(PROVIDED ENTRIES)

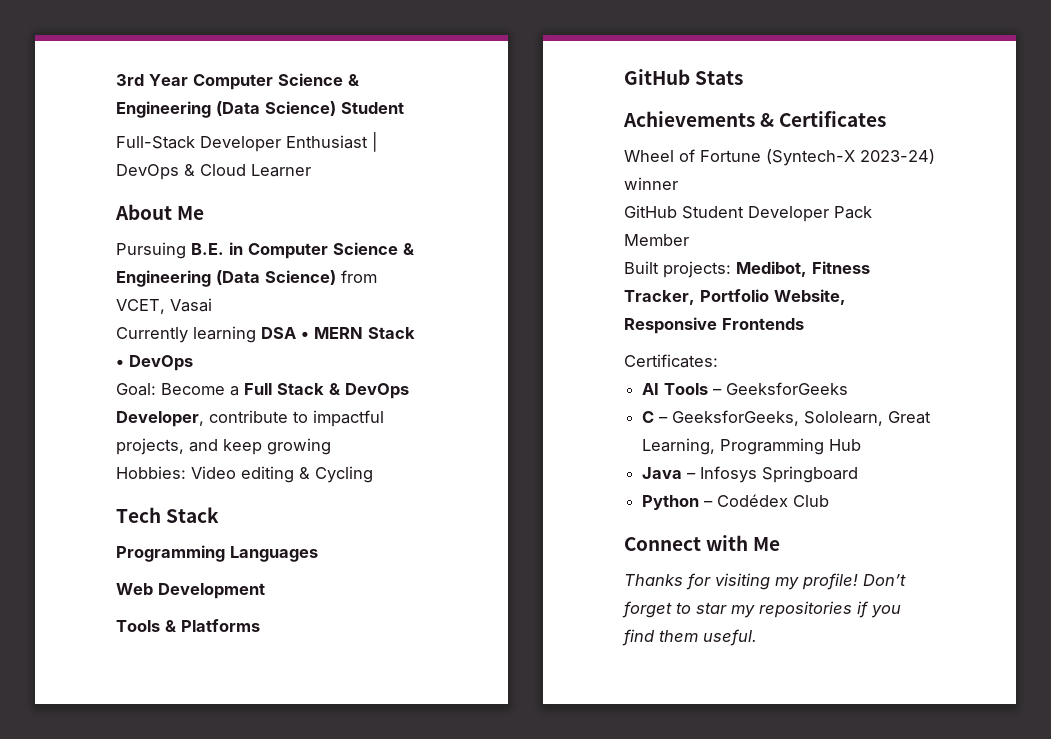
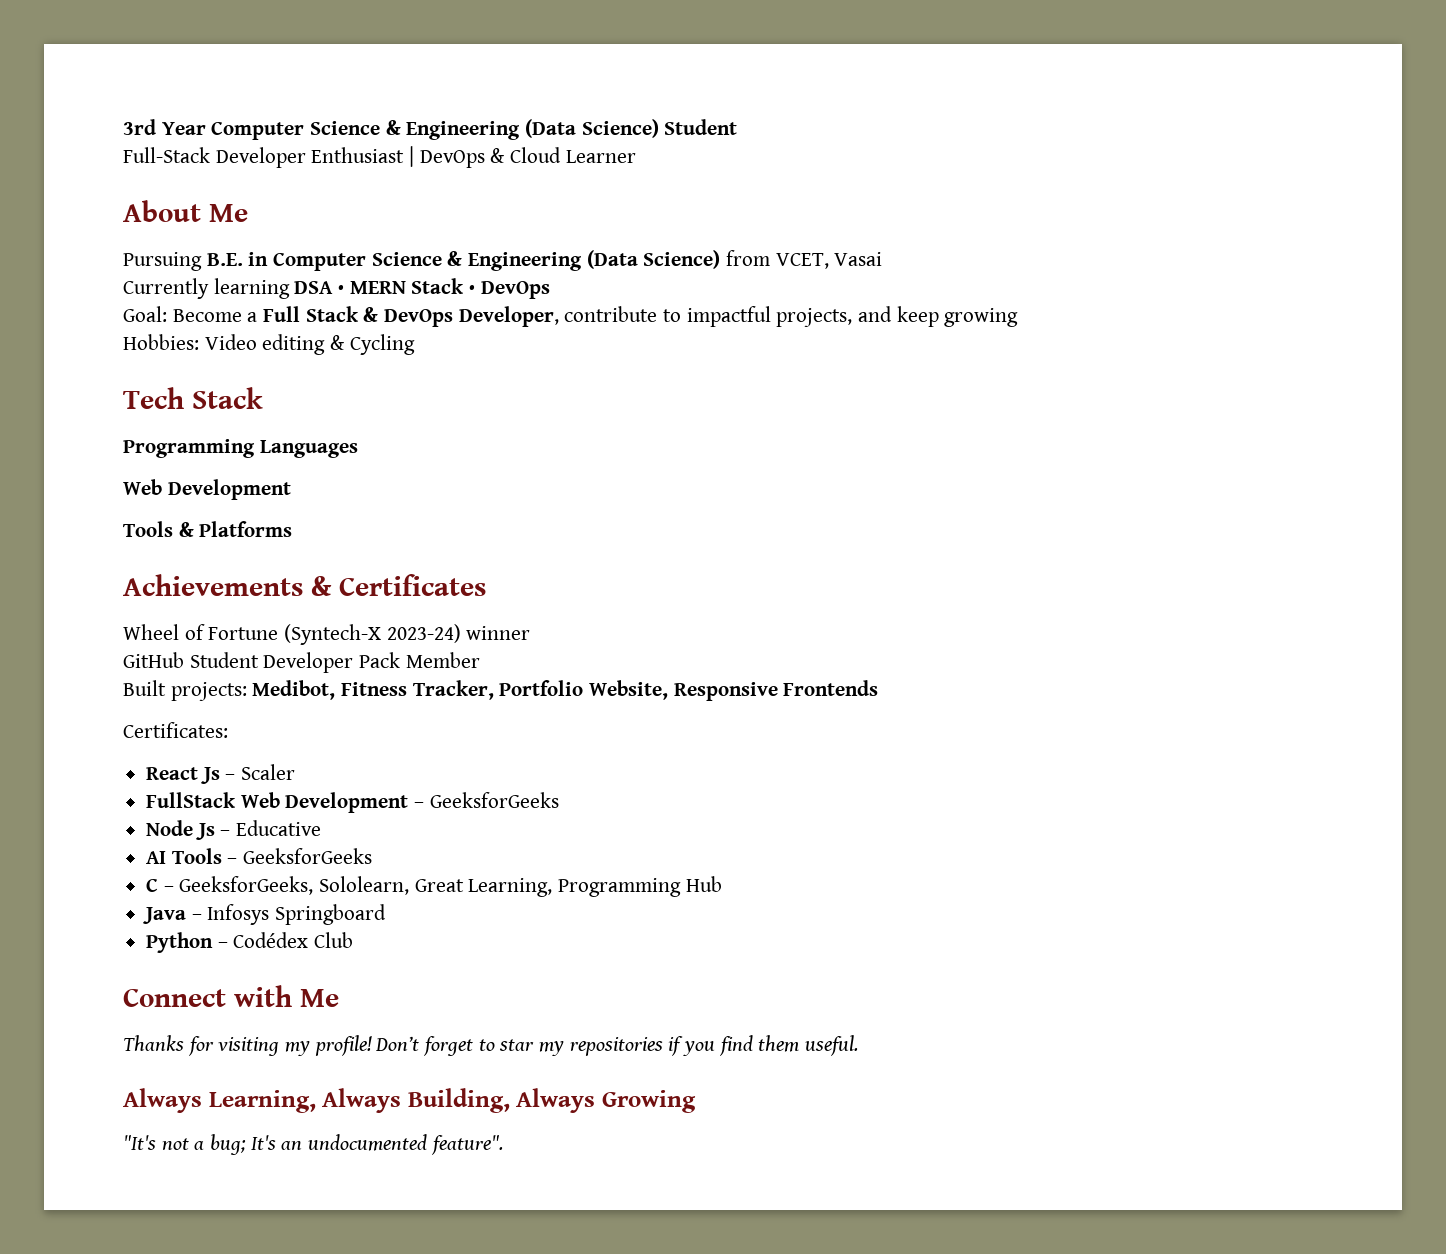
- GitHub Stats
+ React Js – Scaler
+ FullStack Web Development – GeeksforGeeks
+ Node Js – Educative
+ Always Learning, Always Building, Always Growing
+ "It's not a bug; It's an undocumented feature".

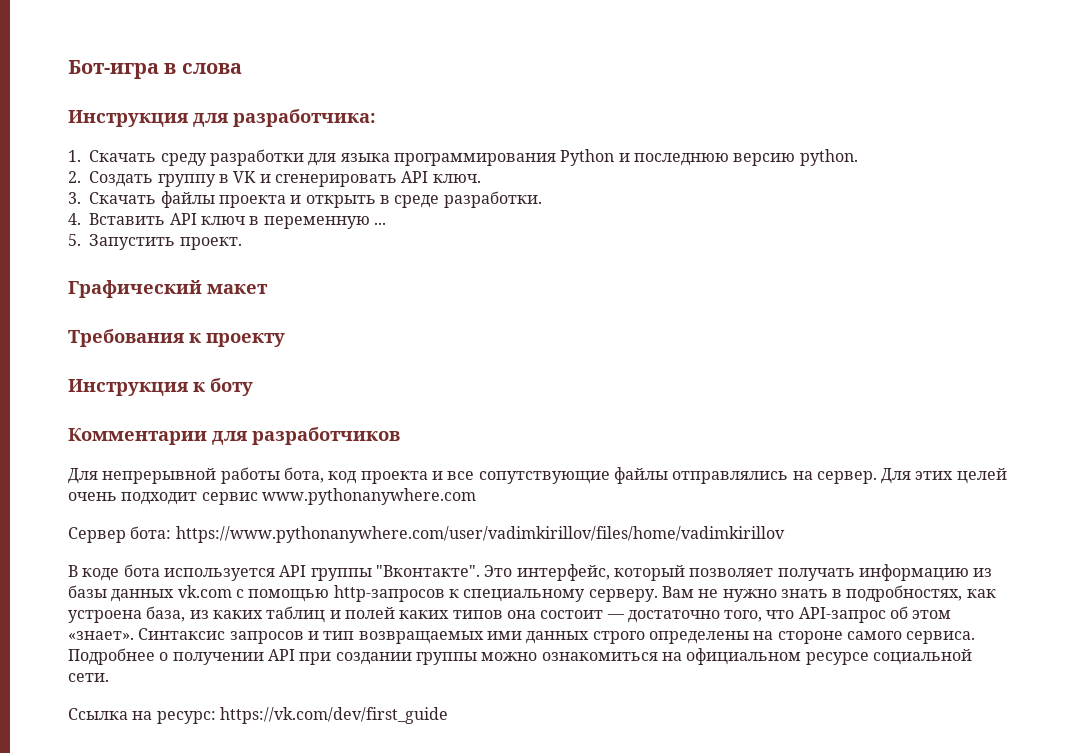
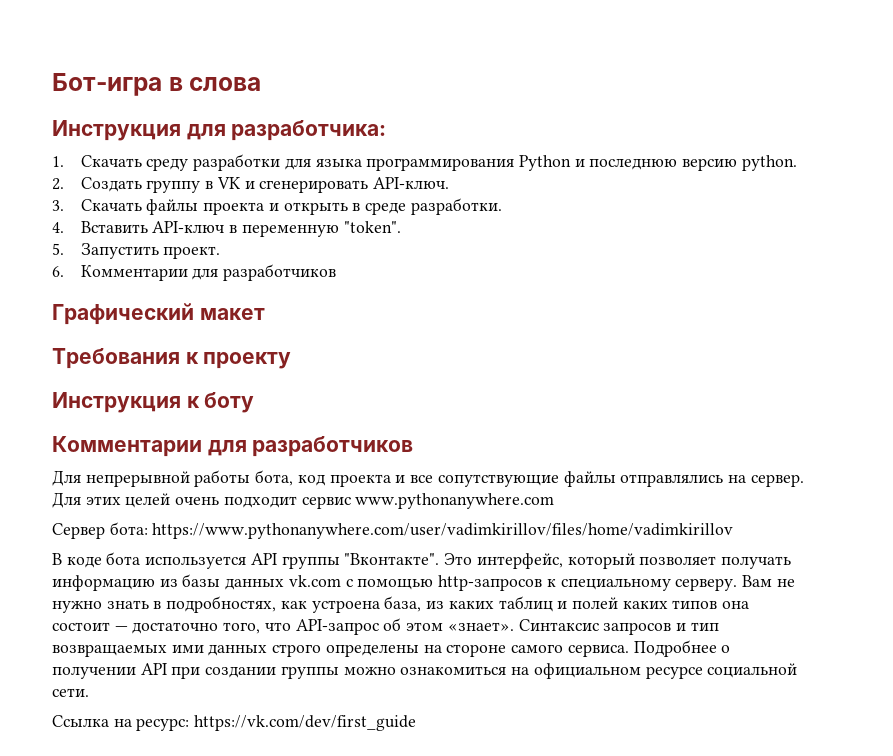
- 2. Создать группу в VK и сгенерировать API ключ.
+ 2. Создать группу в VK и сгенерировать API-ключ.
- 4. Вставить API ключ в переменную ...
+ 4. Вставить API-ключ в переменную "token".
+ 6. Комментарии для разработчиков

(End PROVIDED ENTRIES)

TASK DIRECTIONS: In the listing above, find the line containing "Js – Scaler" and the line containing "- 2. Создать". Reproduce those lines and all between them exactly, with no pictures and nothing more.

WORKED SOLUTION:
+ React Js – Scaler
+ FullStack Web Development – GeeksforGeeks
+ Node Js – Educative
+ Always Learning, Always Building, Always Growing
+ "It's not a bug; It's an undocumented feature".

- 2. Создать группу в VK и сгенерировать API ключ.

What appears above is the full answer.